Стоит ли говорить, что мой дальнейший путь, идущий всё дальше по наклонной, мало чем отличался от пути любого другого молодого писателя. В четыре я отрастил себе бакенбарды, подражая Пушкину. В шесть впервые не пришёл ночевать домой, до умопомрачения начитавшись Цветаевой. В одиннадцать победил в городском литературном конкурсе, и моё стихотворение было напечатано в газете. Родители сгорали со стыда – имя их сына под элегией! Теперь о семейном позоре знал весь город. Отец не знал, как смотреть людям в глаза, что отвечать на недоумённые вопросы и снисходительное сочувствие. Терпение его было на исходе, четыре года от решительного шага удерживали только слёзы матери. Но когда в мои пятнадцать обнаружилось, что я имею склонность к нетрадиционной поэзии и пишу верлибры, всякому терпению пришёл конец. Отец устроил скандал и вышвырнул меня из дома.

Мне было всё равно. Остановиться я уже не мог и не хотел.

Я устроился работать в книжный магазин, каждый вечер собирался с приятелями читать стихи по чужим подъездам, все деньги спускал на книги и ручки. И писал. Я всё время писал. Я прошёл всё, клинопись на обоях за креслом в гостиной, розовые блокнотики на замочках и третий Ворд. Я писал фэнтези по мотивам сказок и сказки по мотивам фэнтези, эротические детективы и детективное порно. Я пробовал всё, о чём только слышали в моём городе, не останавливаясь ни перед чем, и с каждым днём понимал, что жажда моя всё усиливается. Если сперва огромным трудом для меня была одна страница в день, то со временем я стал писать по три, потом – пять. Вскоре дошло до десятка. Я не спал сутками, охваченный лихорадочным, неуёмным вдохновением, не ел, боясь лишний раз отойти от рабочего стола. Меня стали посещать кошмары и навязчивые мысли, что мои идеи могут быть украдены, я почти не выходил из дома и не общался с людьми, обуреваемый растущей паранойей. Месяц за месяцем, год за годом, моё состояние ухудшалось, а я боялся просить помощи.

Когда я обратился к врачам, было уже слишком поздно.

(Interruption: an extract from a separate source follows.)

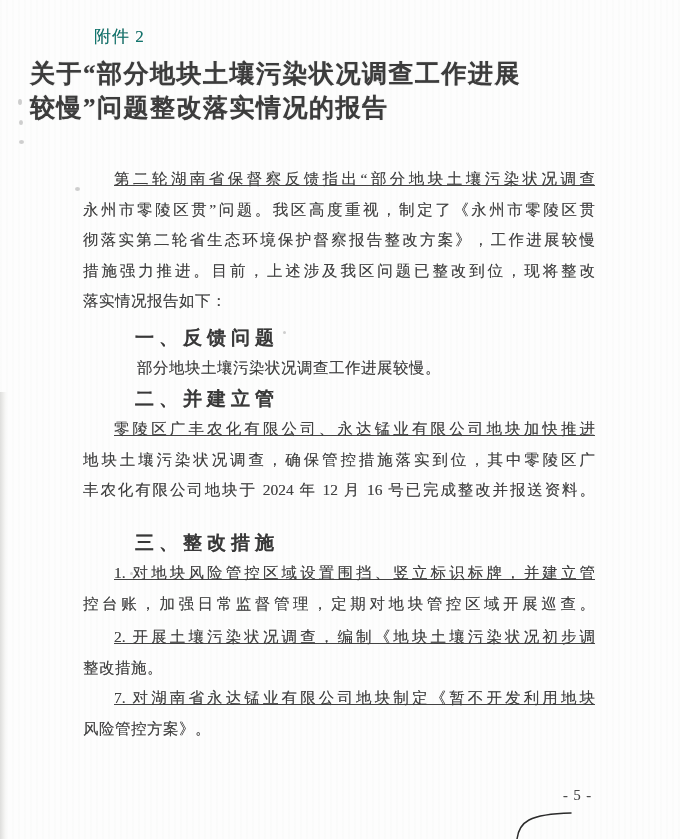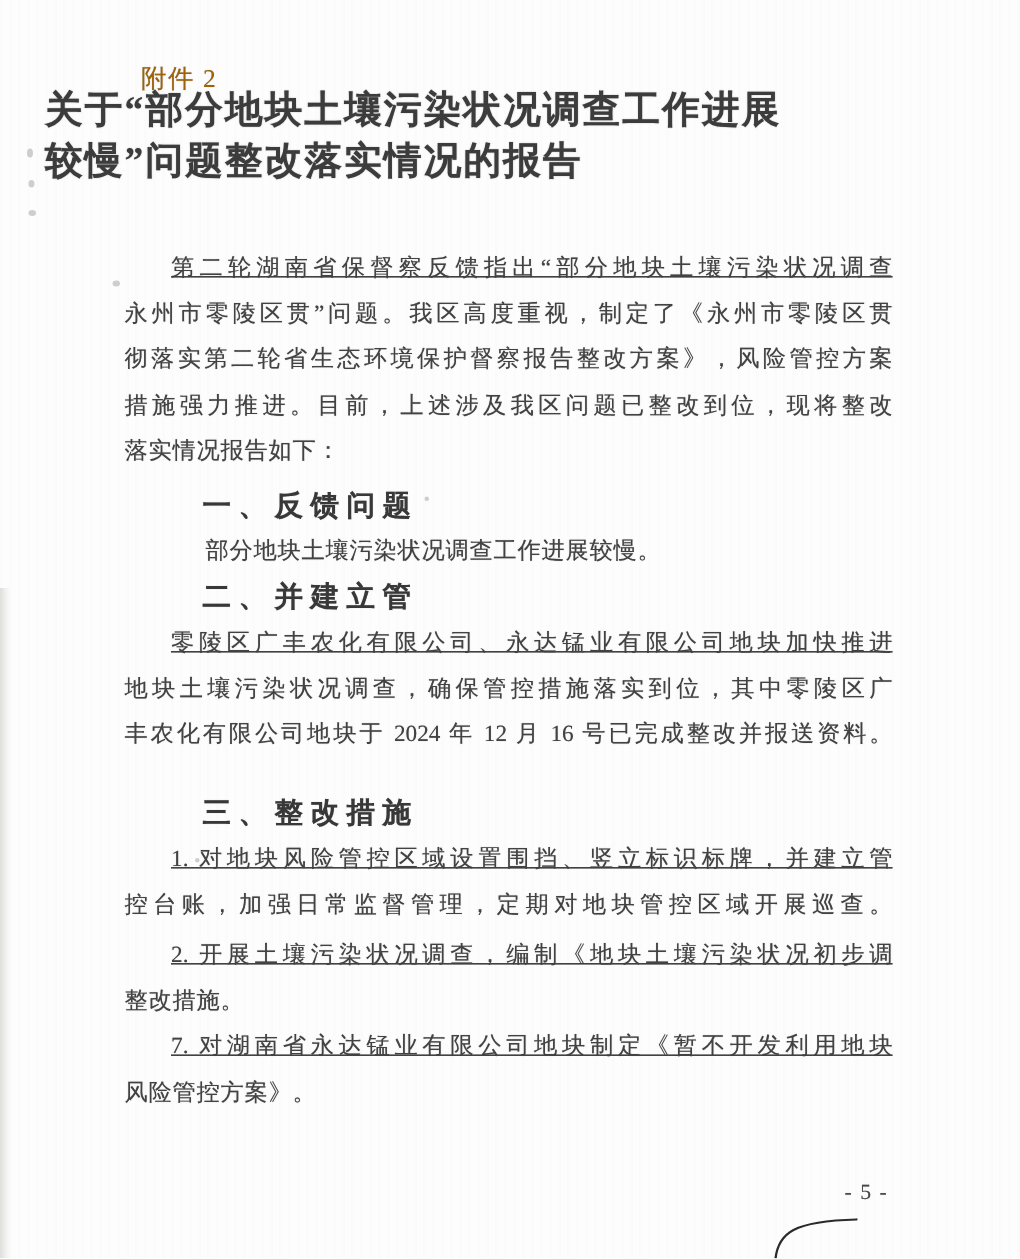"附件 2" .attachment { color: #a16207 -> #0f766e; top: 41px -> 25px }
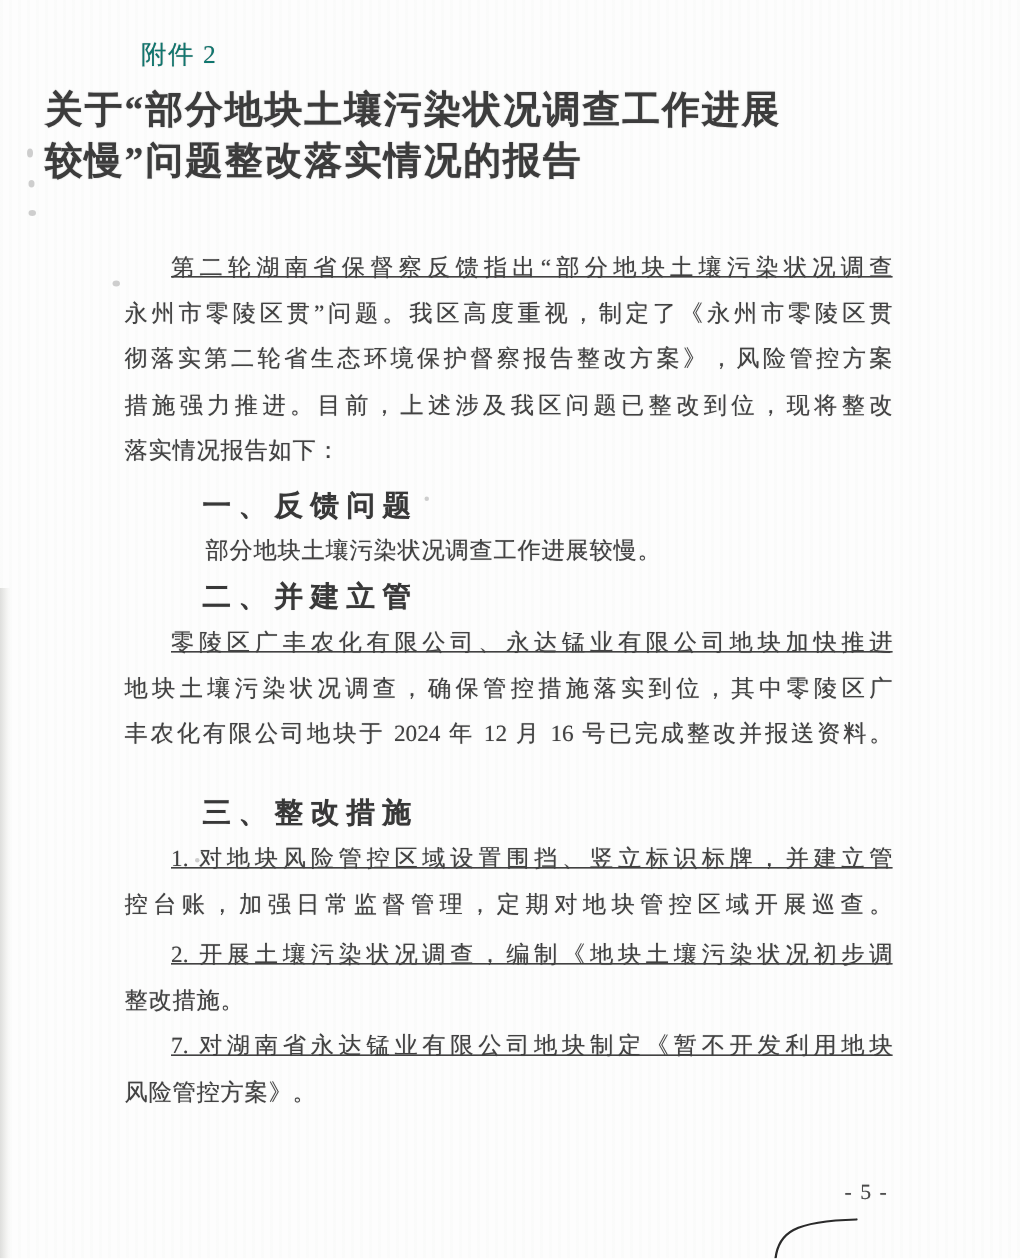"彻落实第二轮省生态环境保护督察报告整改方案》，风险管控方案" div.bl { text: 风险管控方案 -> 工作进展较慢 }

Сейчас мне двадцать семь. Мать моя умерла пять лет назад, не пережив горя. Отец по-прежнему не хочет видеть. Большинство моих друзей, с которыми мы вместе начинали, списались или близки к этому. У меня нет семьи, нет детей, потому что всё заменила мне моя пагубная страсть. У меня нет постоянной работы, потому что я пишу по десять часов в день. Какое будущее меня ждёт? Постоянное вдохновение, не дающее ни есть, ни спать, ото дня ко дню растущая жажда творчества, публикации, контракты с издательствами. В итоге, может быть, Нобелевская премия по литературе. Именно к этому идёт и таким будет итог всей моей непутёвой жизни. Бросить писать, разорвав этот проклятый круг, окунуться в быт и работать, как все, продавцом или менеджером я уже не в силах, мне остаётся лишь смириться с неизбежным финалом.

Вы молоды, друзья мои. Вы энергичны, дерзки и самоуверенны. И я уверен, среди вас также есть ребята, которых тянет к литературе, может быть, некоторые из вас уже пробовали писать. Мы были такими же. Нам казалось, весь мир создан для нас, для наших свободы и удовольствия, а один-два сонета не повлекут ни малейших последствий. Уж мы-то сможем бросить писать в любой момент! Все мы ошибались и страшно поплатились за это. Не думайте, что вы окажетесь сильнее, умнее, осторожнее. Не думайте, что выстоите там, где упали сотни и сотни до вас. Не губите свою молодую жизнь. Заклинаю вас. Не повторяйте моих ошибок.